_Data for analysis:_
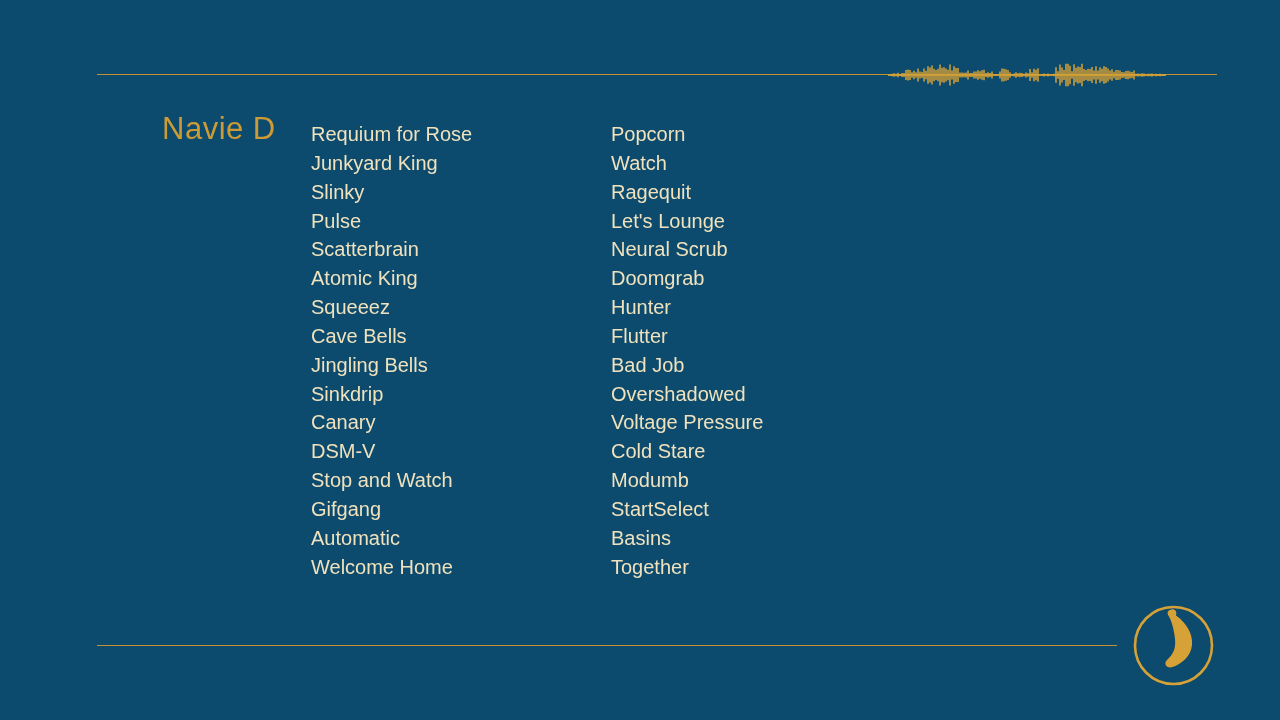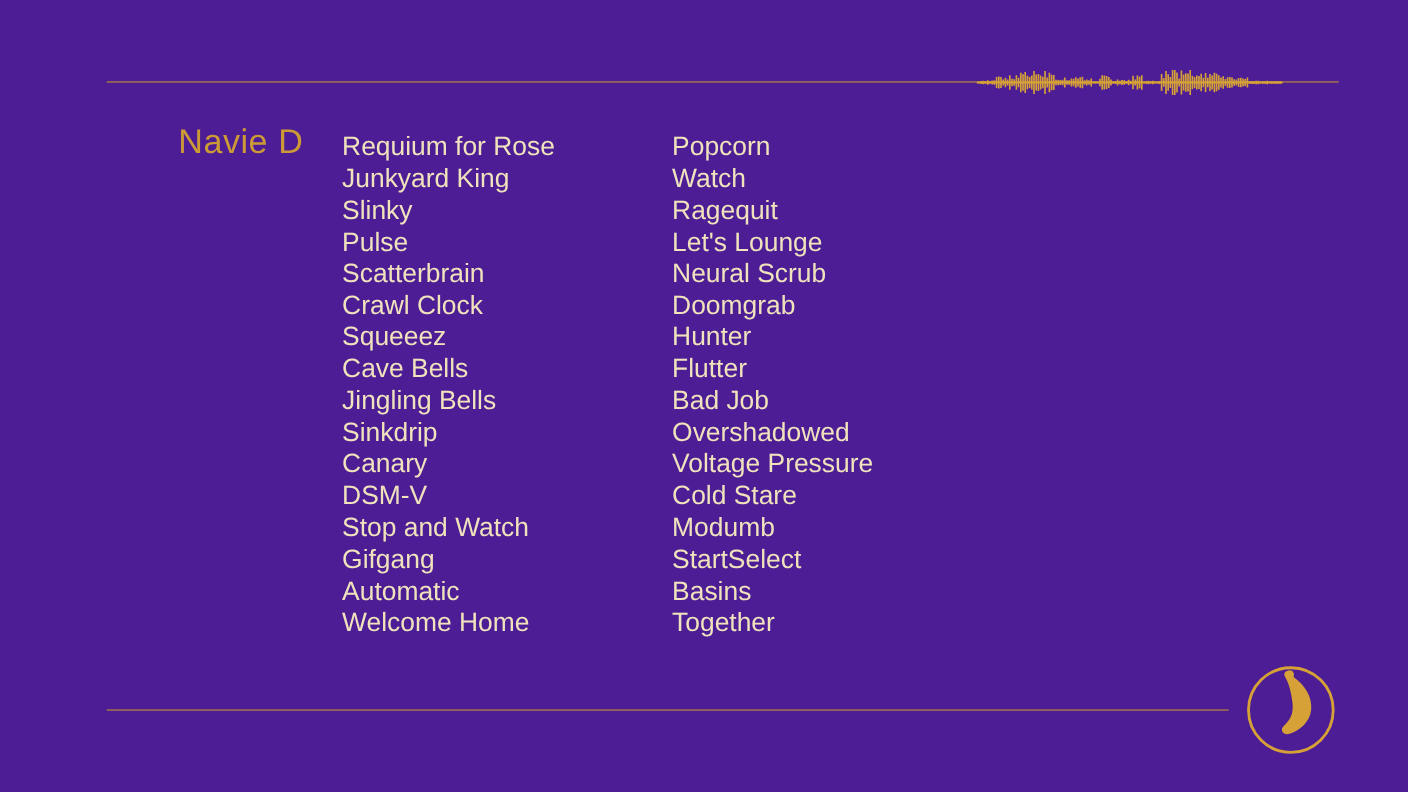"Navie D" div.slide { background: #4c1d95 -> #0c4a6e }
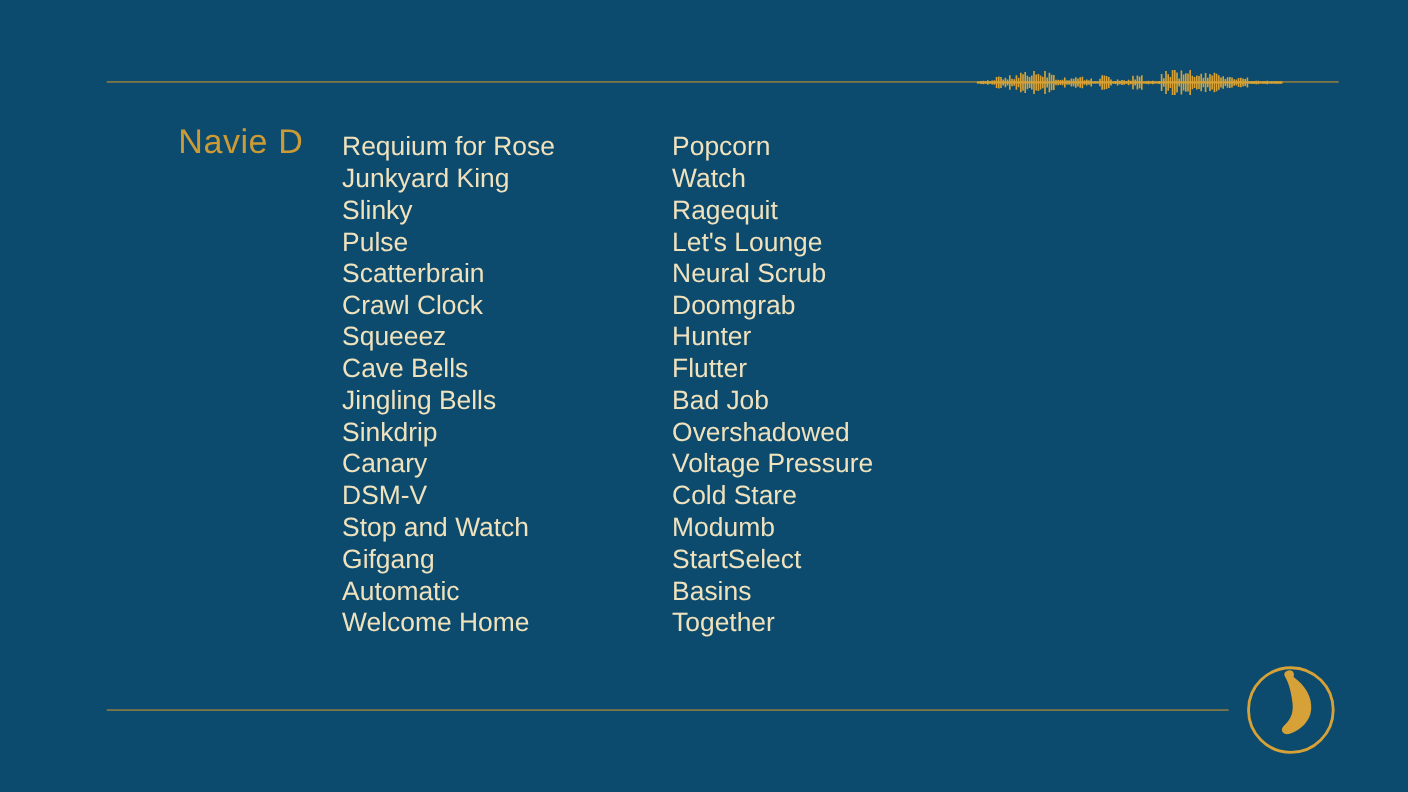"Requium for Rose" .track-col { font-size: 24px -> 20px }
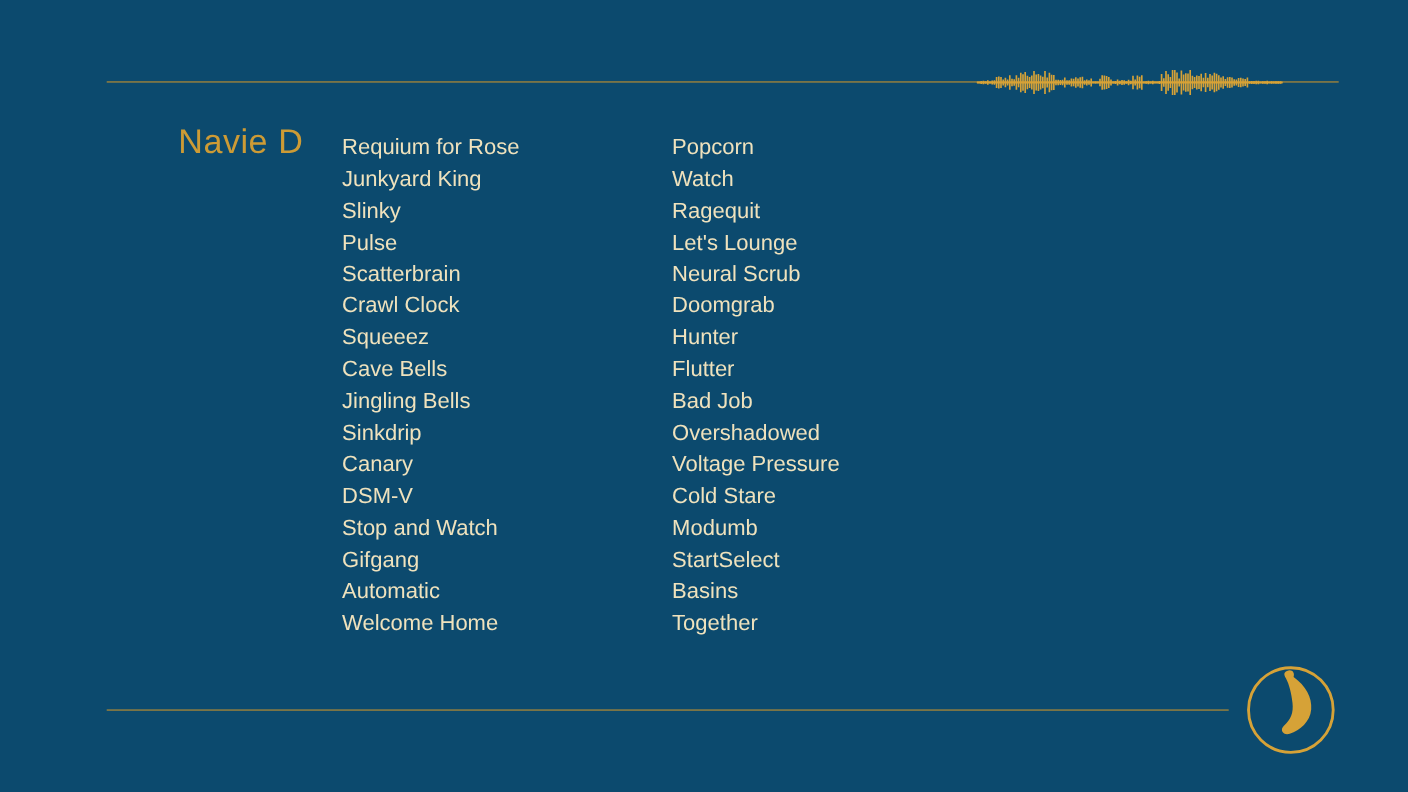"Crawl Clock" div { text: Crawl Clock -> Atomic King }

--

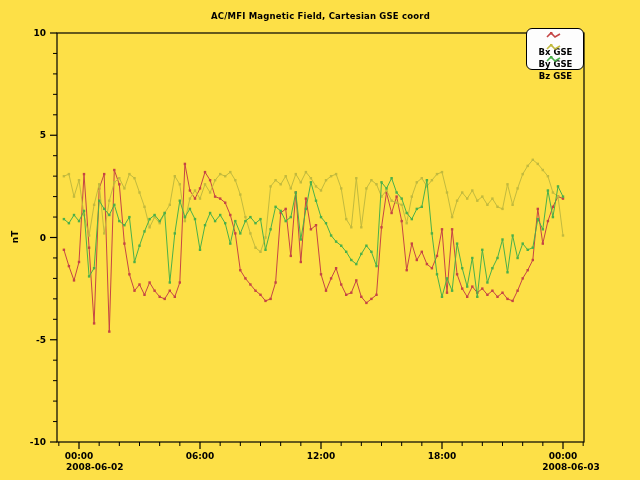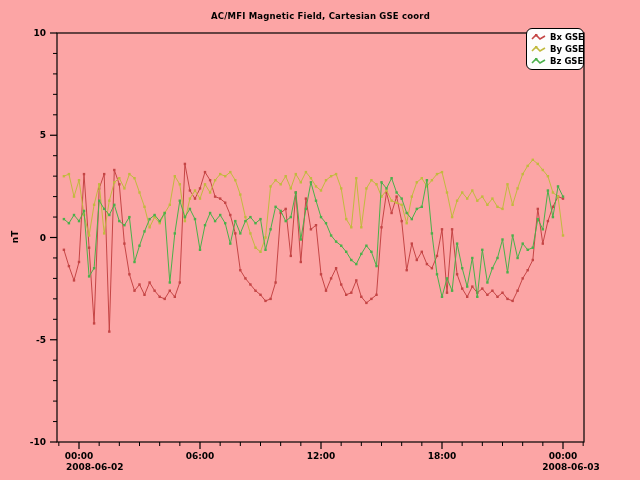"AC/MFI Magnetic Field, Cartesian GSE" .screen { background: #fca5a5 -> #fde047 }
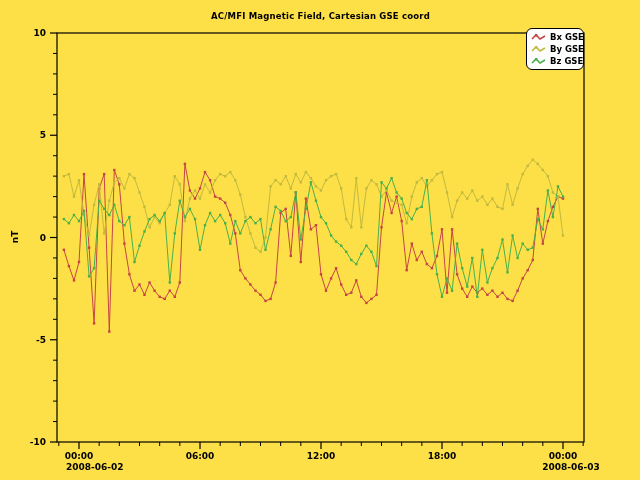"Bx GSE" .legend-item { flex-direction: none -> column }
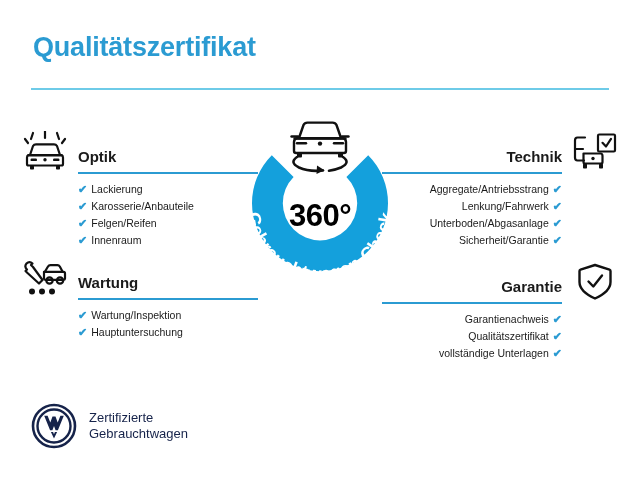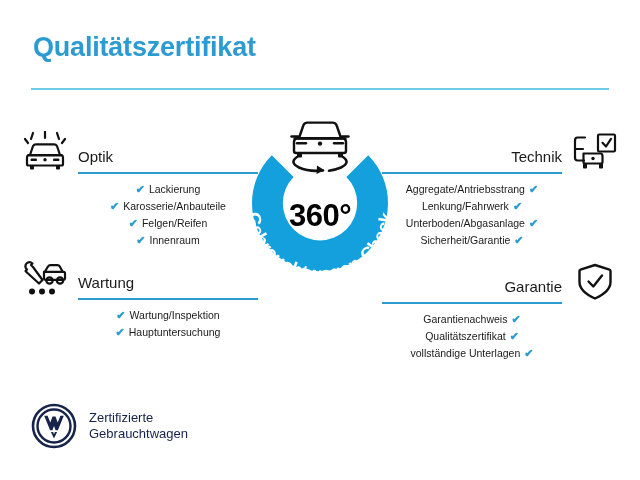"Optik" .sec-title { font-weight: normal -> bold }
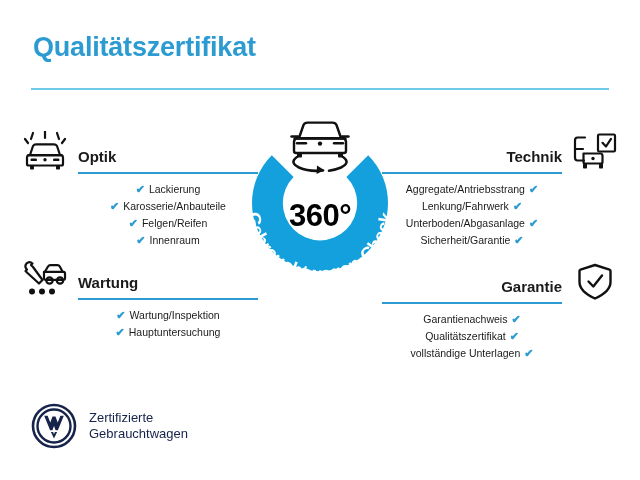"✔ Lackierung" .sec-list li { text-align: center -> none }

_Task description:_ Now transcribe the lines above exactly, starting at the line containing "background: #4c1d95 ->" and ending at the line containing "text: Crawl Clock", both lines included, pictures excluded.

_Answer space:_
"Navie D" div.slide { background: #4c1d95 -> #0c4a6e }
"Requium for Rose" .track-col { font-size: 24px -> 20px }
"Crawl Clock" div { text: Crawl Clock -> Atomic King }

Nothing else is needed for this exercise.